On voit ici un singulier exemple de l’esprit du temps. Il était à craindre que Henri le Lion, pendant l’absence de l’empereur, ne tentât de rentrer dans les grands États dont il était dépouillé. On lui fit jurer qu’il ne ferait aucune tentative pendant la guerre sainte. Il jura, et on se fia à son serment[1].

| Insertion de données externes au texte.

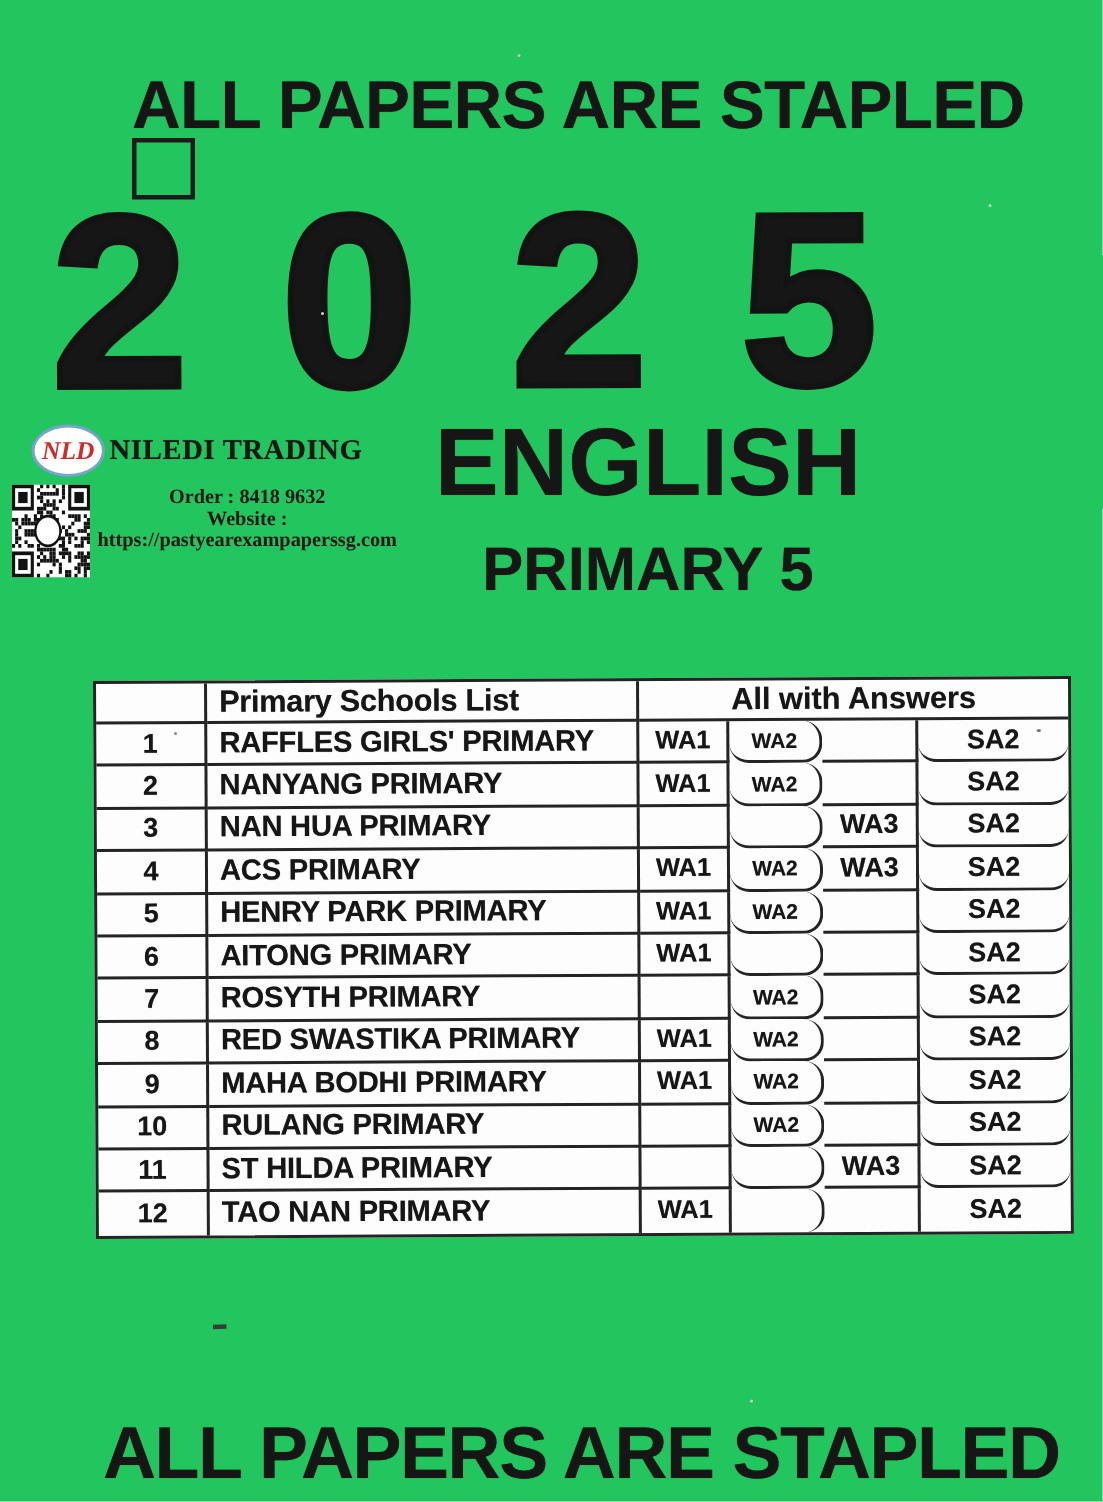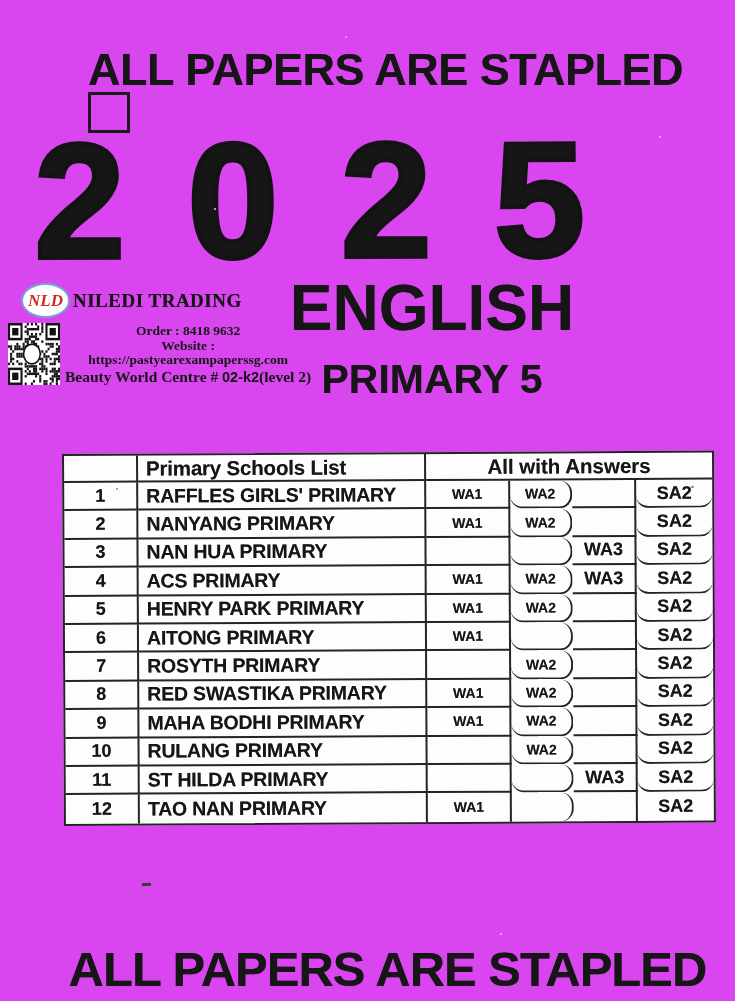"ALL PAPERS ARE STAPLED" .page { background: #d946ef -> #22c55e }
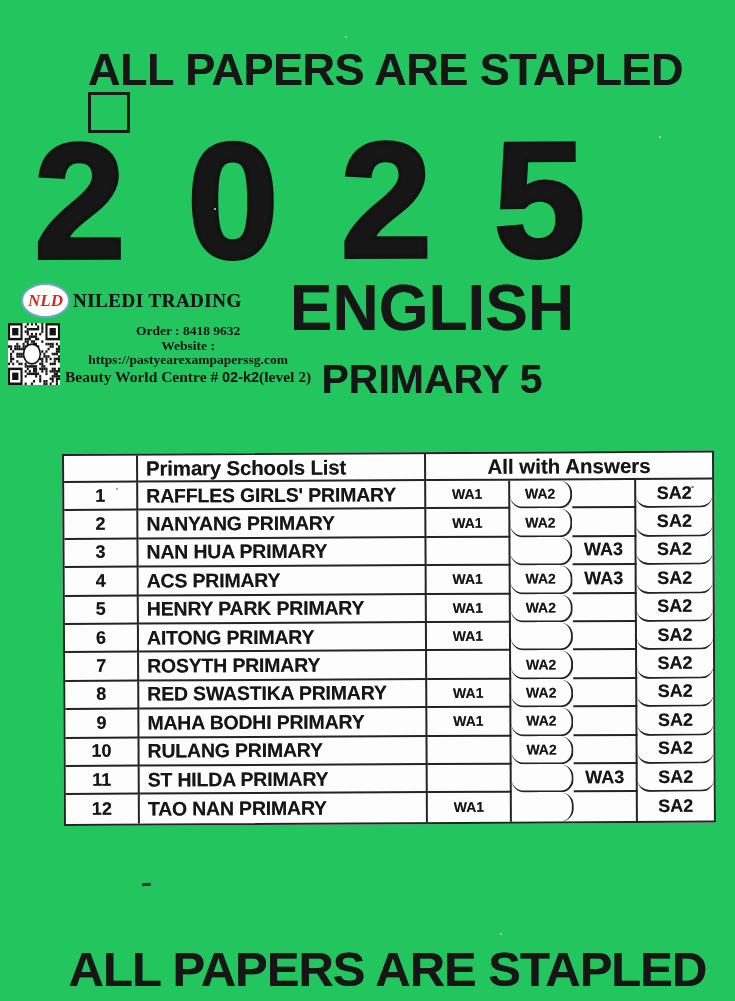"Beauty World Centre # 02-k2(level" div.addr { html: <div><span>Beauty World Centre # </span><span>02-k2</span><span>(level 2)</span></div> -> none }
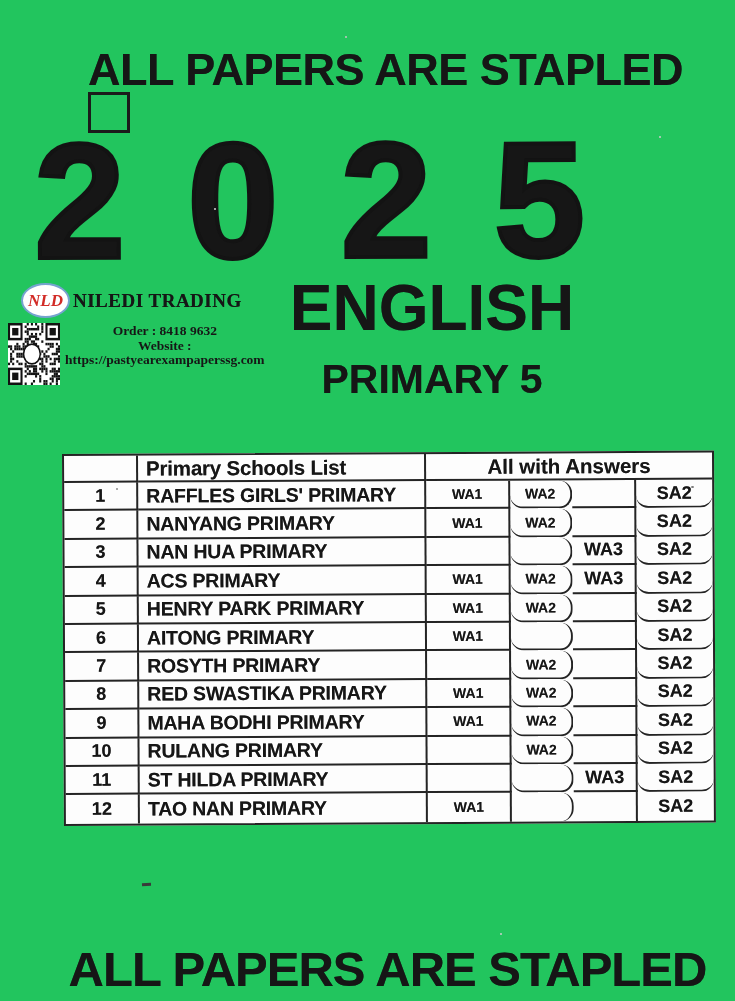"WA1" .c2 { font-size: 14px -> 17px; width: 84px -> 60px }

1189. Frédéric Barberousse, avec son fils Frédéric, duc de Souabe, passe par l’Autriche et par la Hongrie avec plus de cent mille croisés. S’il eût pu conduire à Rome cette armée de volontaires, il était empereur en effet. Les premiers ennemis qu’il trouve sont les chrétiens grecs de l’empire de Constantinople. Les empereurs grecs et les croisés avaient eu à se plaindre en tout temps les uns des autres.

L’empereur de Constantinople était Isaac l’Ange. Il refuse de donner le titre d’empereur à Frédéric, qu’il ne regarde que comme un roi d’Allemagne ; il lui fait dire que s’il veut obtenir le passage, il faut qu’il donne des otages. On voit dans les Constitutions de Goldast[2] les lettres de ces empereurs. Isaac l’Ange n’y donne d’autre titre à Frédéric que celui d’avocat de l’Église romaine, Frédéric répond à l’Ange qu’il est un chien. Et après cela on s’étonne des épithètes que se donnent les héros d’Homère dans des temps encore plus héroïques.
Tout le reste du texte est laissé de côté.